On our final day in Panama we got on the Panamar, a boat, that would take us through the Pacific coast locks. The views were beautiful, as I've grown to expect from this Central American country. The ships we saw were gargantuan, also a sight I've grown accustomed to. It was a great way to culminate my first jaunt this far south in the Western Hemisphere.
25 January 2016
In 1513 the first European crossed the isthmus of Panama and gazed out at the Pacific Ocean. The concept of connecting Europe to Asia was by no means a new concept, but it wasn't until 1845 that the Panama railroad saw that dream though. In 1880 the French broke ground on the newer dream: the Panama Canal. Problem after problem led to 20,000 lives lost and bankrupt investors. 24 years later the United States took over the project, rethinking the plans. Instead of trying to cut right through Panamanian mountains and jungle, they built 2 sets of locks to bring the ships up, and then lowering them when they were deposited in the opposite ocean. Today they are constructing one more set of locks that, when finished, will allow ships to use the canal that previously would not fit. The view of the massive ships being raised, lowered, and transported is a reminder of both the ingenuity and tenacity of the human species.
24 January 2016
One of the benefits of traveling with 300 people in the construction business is that marvels like the Miraflores Locks suddenly become a perfect location to host a dinner. We were lucky to have access to the entire museum, approval to enter the restricted area of the locks, and our third delicious meal of the trip. We took our first gander at the canal since flying in, and dipped our toes into the rich history of one of the most taxing creations in modern history tonight.

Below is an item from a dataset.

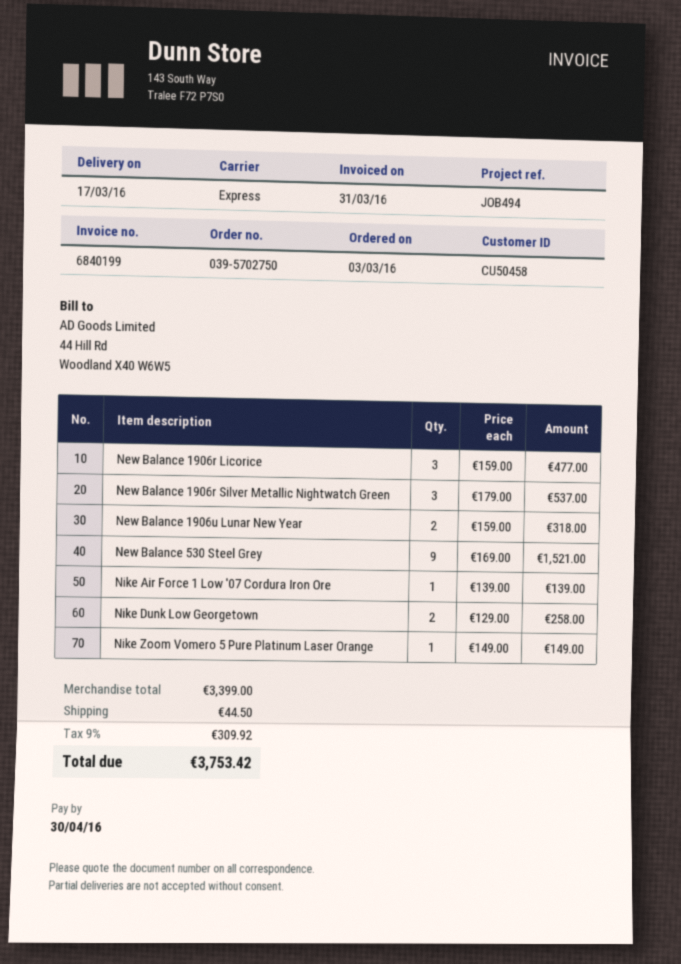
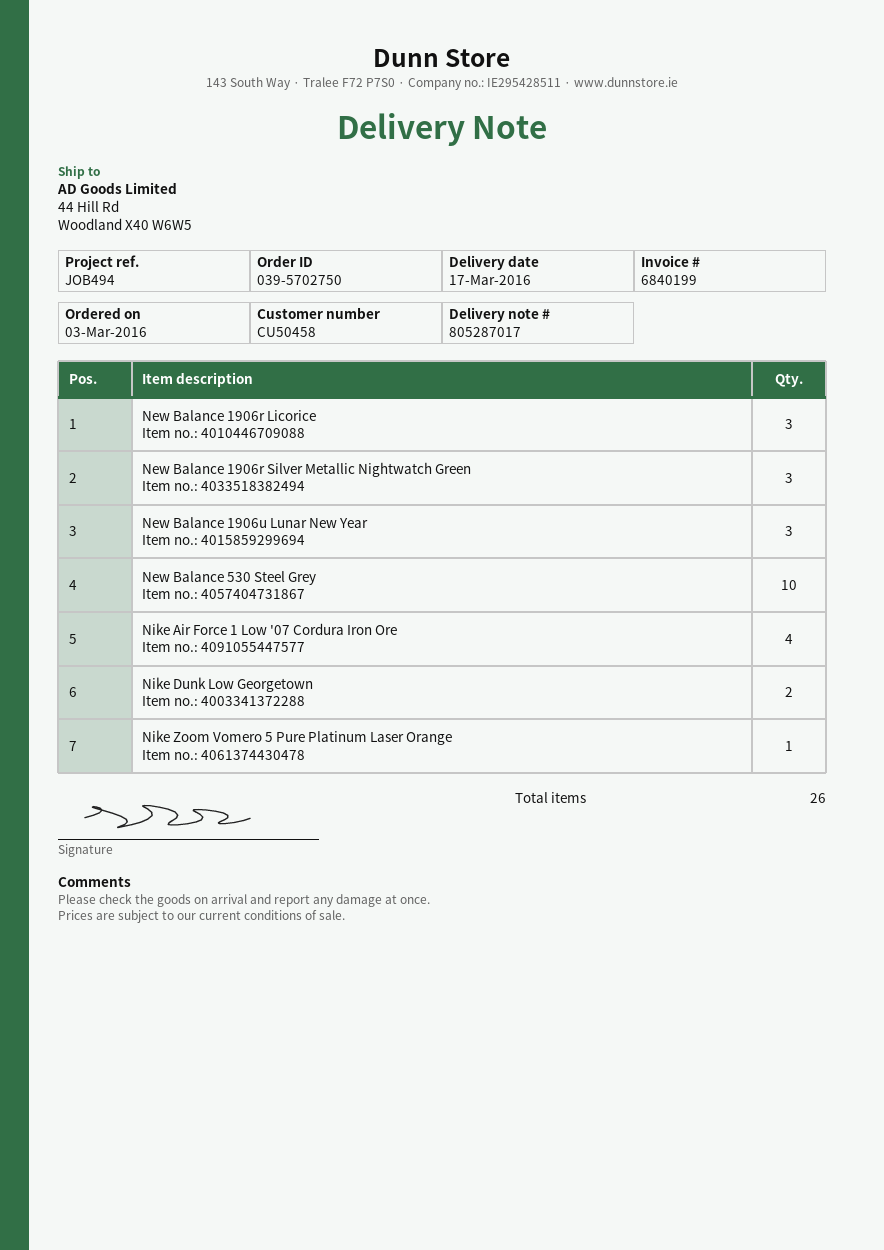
New Balance 1906u Lunar New Year: 2 -> 3
New Balance 530 Steel Grey: 9 -> 10
Nike Air Force 1 Low '07 Cordura Iron Ore: 1 -> 4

Panamá Viejo boasts the location of the first European settlement on the Pacific coast. It is marked by a movement away from the hub style design of traditional European cities, because it gravitates toward the grid designs of most modern American cities. Although the settlement was destroyed in the 1600s, many structures still stand, and they provide stunning views of the beautiful, comparably futuristic, modern Panama City. The stroll through this area, that still provides a feeling of community, left me with a satisfied feeling unique to exploring the roots of society.
23 January 2016
After being attacked by pirates in 1671, the Panamanians' settlement was destroyed, forcing them to relocate. My first morning here, we traveled to Casco Antiguo, the second city, that was modeled after the original settlement, but was much easier to defend because of the natural barriers surrounding it. The architecture is a unique combination of antique brick walls, French inspired, and Spanish inspired structures. Stunning modern buildings find themselves nestled between tiny apartments with gaping windows, which is anchored by a crumbling memory of a building built 400 years ago. I was lucky enough to be able to stroll through these streets, simply taking in the views, getting lost in the historical vibe.